● Records provided
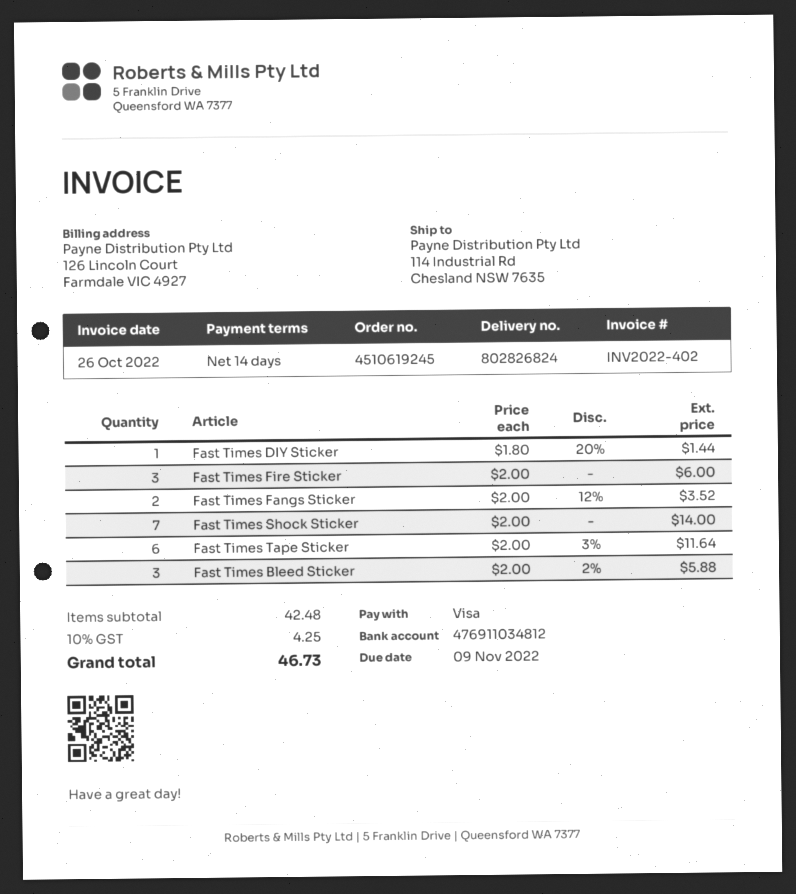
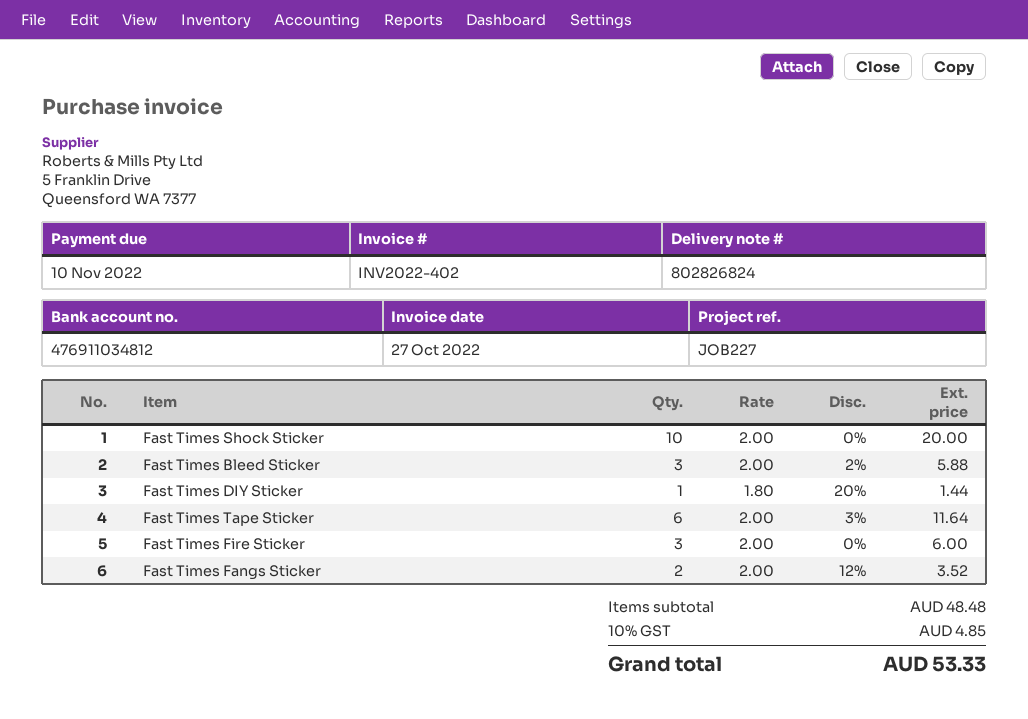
invoice date: 2022-10-26 -> 2022-10-27
due date: 2022-11-09 -> 2022-11-10
Fast Times Shock Sticker: 7 x 2.00 = 14.00 -> 10 x 2.00 = 20.00
subtotal: 42.48 -> 48.48
tax: 10% = 4.25 -> 10% = 4.85
total: 46.73 -> 53.33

● Task objective
Make an exact copy of the data above, pictures excluded.

● Result of this task
invoice date: 2022-10-26 -> 2022-10-27
due date: 2022-11-09 -> 2022-11-10
Fast Times Shock Sticker: 7 x 2.00 = 14.00 -> 10 x 2.00 = 20.00
subtotal: 42.48 -> 48.48
tax: 10% = 4.25 -> 10% = 4.85
total: 46.73 -> 53.33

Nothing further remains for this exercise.